I know it takes a long time for packages to load and precompile when you first start a Jupyter Notebook. You can ease the pain here by creating a Julia package that includes a Project.toml and Manifest.toml file. If you put your Jupyter Notebook in this directory, it will know about all the Packages in the .toml files... and, if you resolve the package, it will quit precompiling so much. See the Pkg.jl docs.

To do this you can follow the directions below. Also see the screenshot below.

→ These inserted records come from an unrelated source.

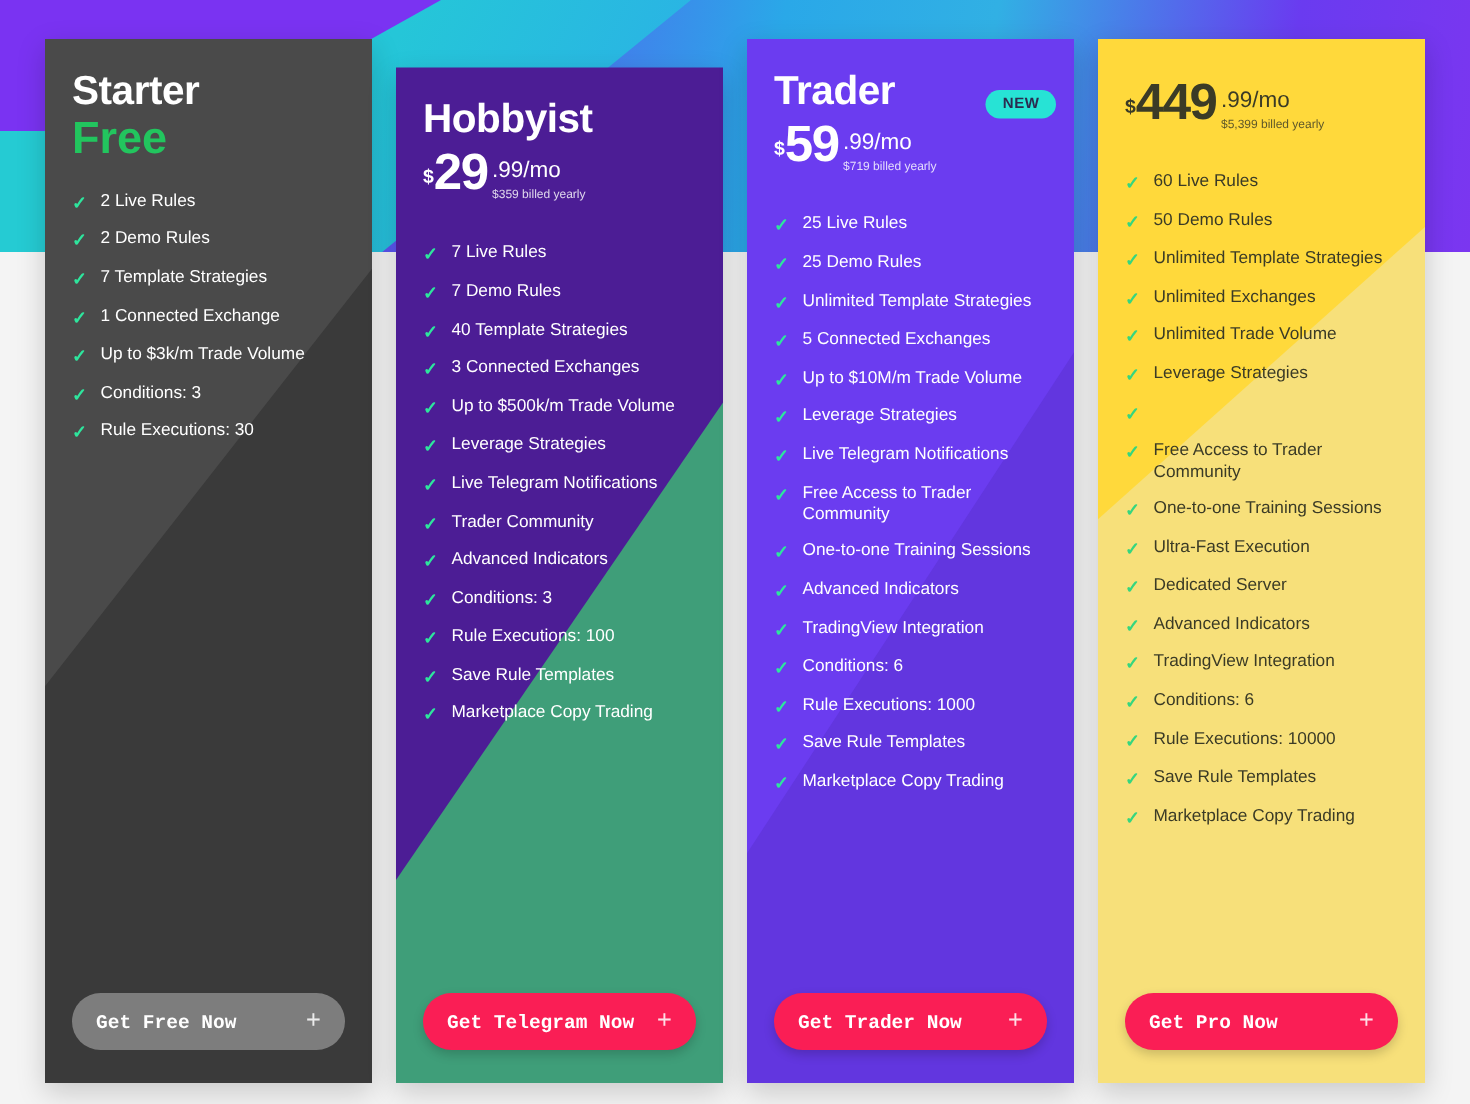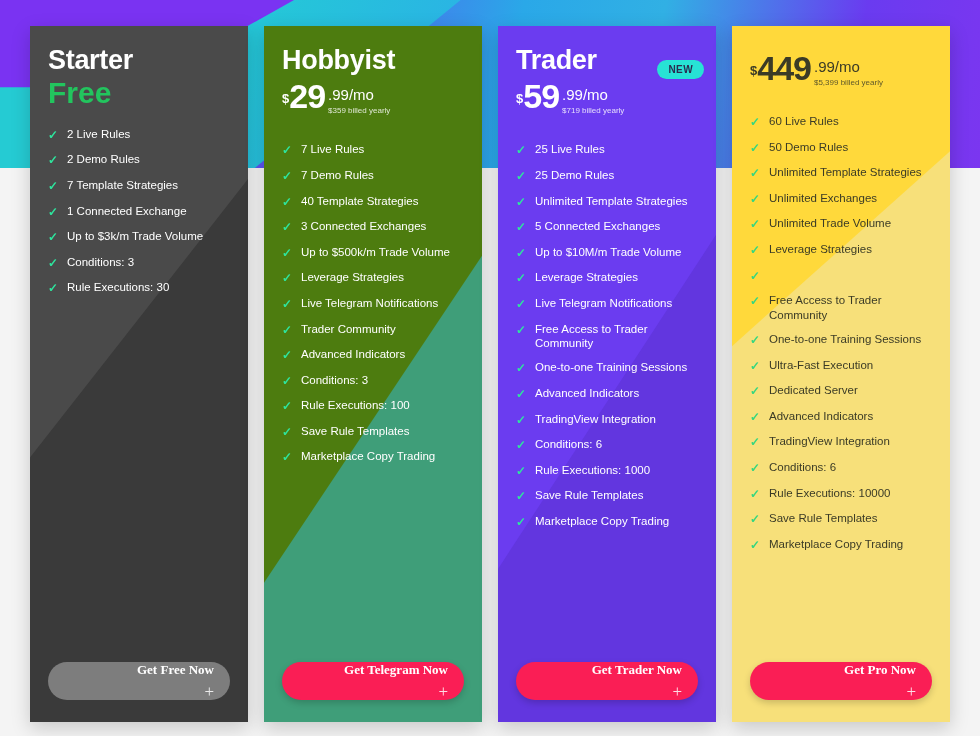--- a/index.html
+++ b/index.html
@@ -79,21 +79,21 @@
 
   
   .card .wedge {
     position: absolute;
     left: 0; right: 0; top: 0; bottom: 0;
     pointer-events: none;
   }
 
   .card-starter           { background: #4a4a4a; }
   .card-starter .wedge    { background: #3a3a3a; clip-path: polygon(100% 22%, 100% 100%, 0 100%, 0 62%); }
-  .card-hobbyist          { background: #4d7c0f; }
+  .card-hobbyist          { background: #4c1d95; margin-top: 19px; }
   .card-hobbyist .wedge   { background: #3f9e79; clip-path: polygon(100% 33%, 100% 100%, 0 100%, 0 80%); }
   .card-trader            { background: #6b3cf0; }
   .card-trader .wedge     { background: #6236df; clip-path: polygon(100% 30%, 100% 100%, 0 100%, 0 78%); }
   .card-pro               { background: #ffd93b; }
   .card-pro .wedge        { background: #f7e07a; clip-path: polygon(100% 18%, 100% 100%, 0 100%, 0 46%); }
 
   .card-inner {
     position: relative;
     z-index: 2;
     display: flex;
@@ -189,35 +189,34 @@
     font-size: 12px;
     font-weight: bold;
     color: #2ee59d;
   }
   .card-pro .check { color: #35d67f; }
 
   
   .cta {
     position: relative;
     display: flex;
-    align-items: flex-end;
+    align-items: center;
     justify-content: space-between;
     height: 38px;
     border-radius: 19px;
     padding: 0 16px;
     margin-top: 14px;
     font-size: 13px;
     font-weight: bold;
     color: #ffffff;
     background: #fa1e55;
     border: none;
     cursor: pointer;
-    font-family: Liberation Serif, serif;
+    font-family: Liberation Mono, monospace;
     box-shadow: 0 3px 7px rgba(0,0,0,0.18);
-    flex-direction: column;
   }
   .cta-disabled { background: #7d7d7d; box-shadow: none; }
   .cta .plus { font-size: 17px; font-weight: normal; line-height: 1; opacity: 0.85; }
 
   
   .card-starter  .card-inner { color: #ffffff; }
   .card-hobbyist .card-inner { color: #ffffff; }
   .card-trader   .card-inner { color: #ffffff; }
   .card-pro      .card-inner { color: #3b3b26; }
 </style>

  1. In the REPL, switch to shell mode by typing ; and change to a base directory, cd [basedir]
  2. In the REPL, switch to package mode by typing ] and generate a new package generate MyGeniusHwk06
  3. In the REPL, cd into this directory ; cd MyGeniusHwk06
  4. Activate the package in the current directory ] activate .
  5. Add packages to your new package, for example, ] add Plots

example of this in REPL

Now create a new Jupyter notebook in this directory. This Jupyter notebook should be aware of all the packages in your project MyGeniusHwk06. You can now manage the packages directly from your notebook.

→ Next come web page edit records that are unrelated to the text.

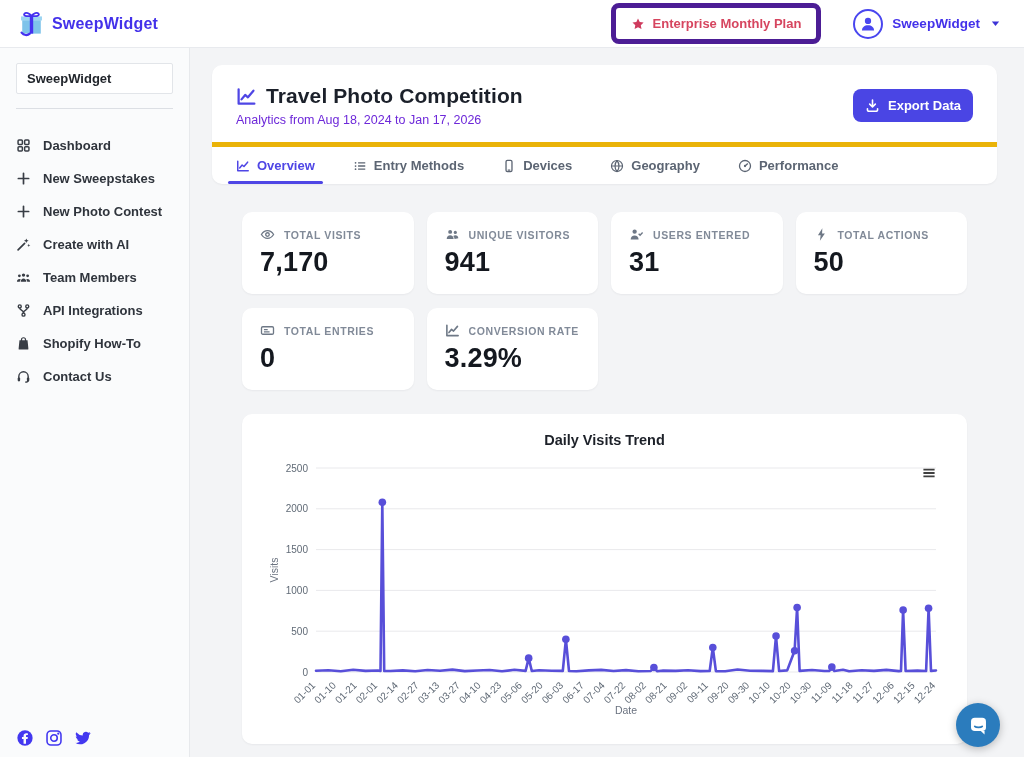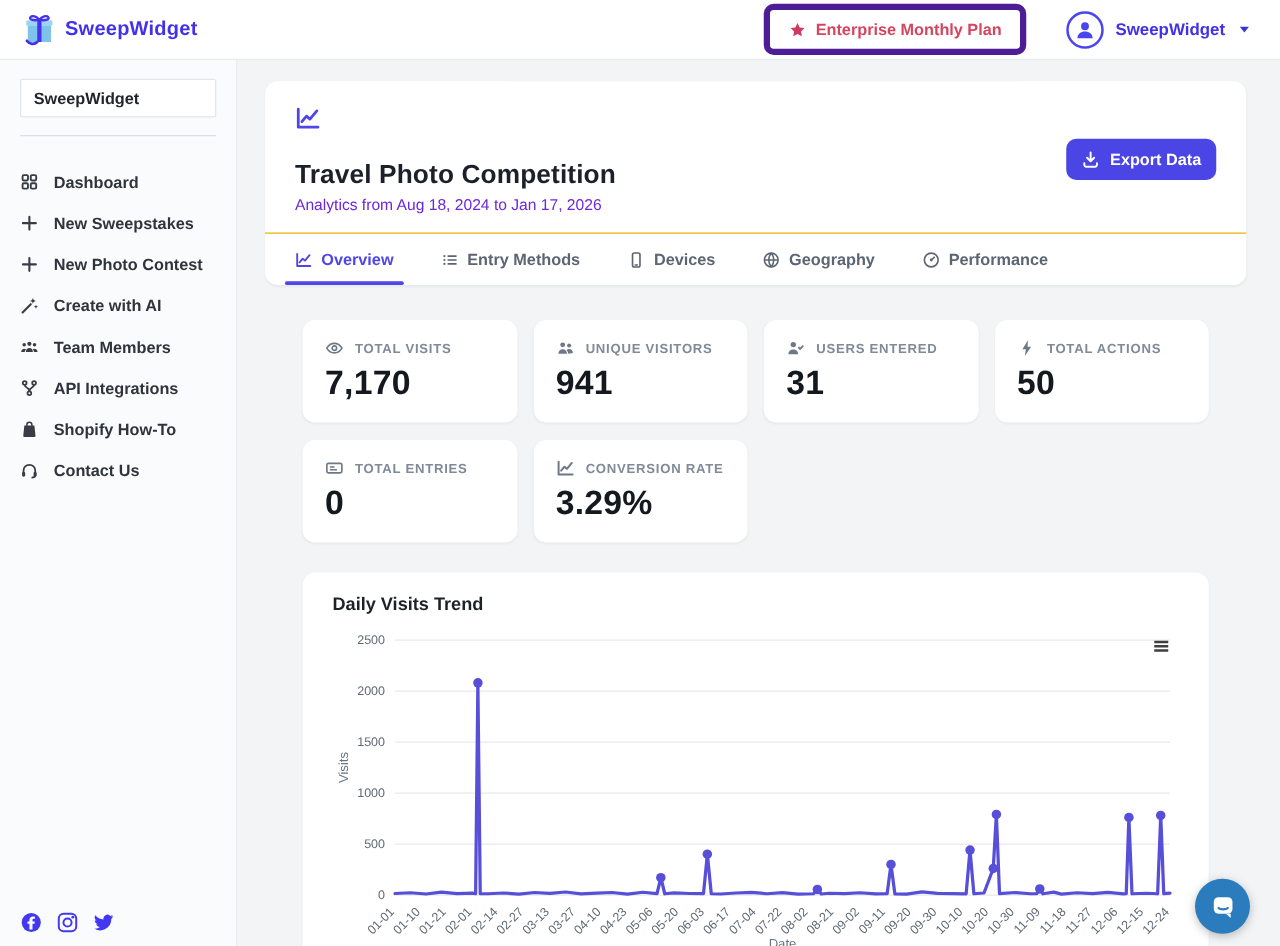--- a/index.html
+++ b/index.html
@@ -37,44 +37,44 @@
               color:#2f343c; font-weight:600; cursor:pointer; white-space:nowrap; }
   .nav-item .icon { width:15px; height:15px; color:#383d45; flex:none; }
   .social { position:absolute; bottom:10px; left:16px; display:flex; gap:11px; align-items:center; }
   .social .icon { width:18px; height:18px; color:#4338f0; cursor:pointer; }
 
   
   .main { flex:1; min-width:0; padding:17px 27px 0 22px; overflow:hidden; }
   .card { background:#fff; border-radius:10px; box-shadow:0 1px 2px rgba(16,24,40,.05); }
 
   .hc-top { padding:19px 24px 15px; display:flex; align-items:center; justify-content:space-between; }
-  .title-row { display:flex; align-items:flex-start; gap:23px;flex-direction:column; }
+  .title-row { display:flex; align-items:center; gap:9px; }
   .title-row .icon { width:21px; height:21px; color:#4f46e5; }
   .page-title { font-size:21px; font-weight:700; color:#1b202a; letter-spacing:.1px; }
   .subtitle { font-size:12.5px; color:#6d28d9; margin-top:5px; }
   .export-btn { display:flex; align-items:center; gap:8px; background:#4a45e4; color:#fff; border:none;
                 font-size:13px; font-weight:700; padding:9px 12px; border-radius:8px; cursor:pointer; font-family:inherit; }
   .export-btn .icon { width:15px; height:15px; }
-  .tabs { border-top:1px solid #eab308; padding:0 24px; display:flex; gap:38px; height:42px; align-items:stretch; }
+  .tabs { border-top:5px solid #eab308; padding:0 24px; display:flex; gap:38px; height:42px; align-items:stretch; }
   .tab { position:relative; display:flex; align-items:center; gap:7px; font-size:13px; font-weight:600;
          color:#5c6573; cursor:pointer; }
   .tab .icon { width:14px; height:14px; }
   .tab.active { color:#4f46e5; }
   .tab.active::after { content:''; position:absolute; left:-8px; right:-8px; bottom:0; height:3px;
                        background:#4f46e5; border-radius:3px; }
 
   .inner { margin:0 30px; }
   .stats-grid { margin-top:28px; display:grid; grid-template-columns:repeat(4,1fr); gap:14px 13px; }
   .stat-card { padding:15px 18px 16px; }
   .stat-label-row { display:flex; align-items:center; gap:9px; }
   .stat-label-row .icon { width:15px; height:15px; color:#6e7886; }
   .stat-label { font-size:10.5px; font-weight:700; color:#818a98; letter-spacing:.6px; }
   .stat-value { margin-top:5px; font-size:27px; font-weight:700; color:#14181f; letter-spacing:.2px; }
 
-  .chart-card { margin-top:24px; padding:18px 24px 20px; height:330px; }
+  .chart-card { margin-top:24px; padding:18px 24px 20px; height:330px;text-align:center; }
   .chart-title { font-size:14.5px; font-weight:700; color:#1d2129; }
   .chart-wrap { position:relative; margin-top:12px; }
   .chart-menu { position:absolute; top:5px; right:6px; width:16px; height:16px; color:#3f3f3f; cursor:pointer; }
   .tick { font-size:10px; fill:#606a76; font-family:"Liberation Sans",sans-serif; }
   .axis-label { font-size:10.5px; fill:#6b7380; font-family:"Liberation Sans",sans-serif; }
 
   .chat-fab { position:absolute; right:24px; bottom:10px; width:44px; height:44px; border-radius:50%;
               background:#2b7cbd; display:flex; align-items:center; justify-content:center;
               box-shadow:0 2px 8px rgba(0,0,0,.25); cursor:pointer; }
   .chat-fab .icon { width:23px; height:23px; }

To stop repetitive re/precompiling messages, resolve your project environment before getting going. ] resolve Do this either in the MyGeniusHwk06 environment from the REPL, or from your Jupyter noteoobk.

Note: if you need to install packages for someone else's environment, you can activate the environment and run ] instantiate.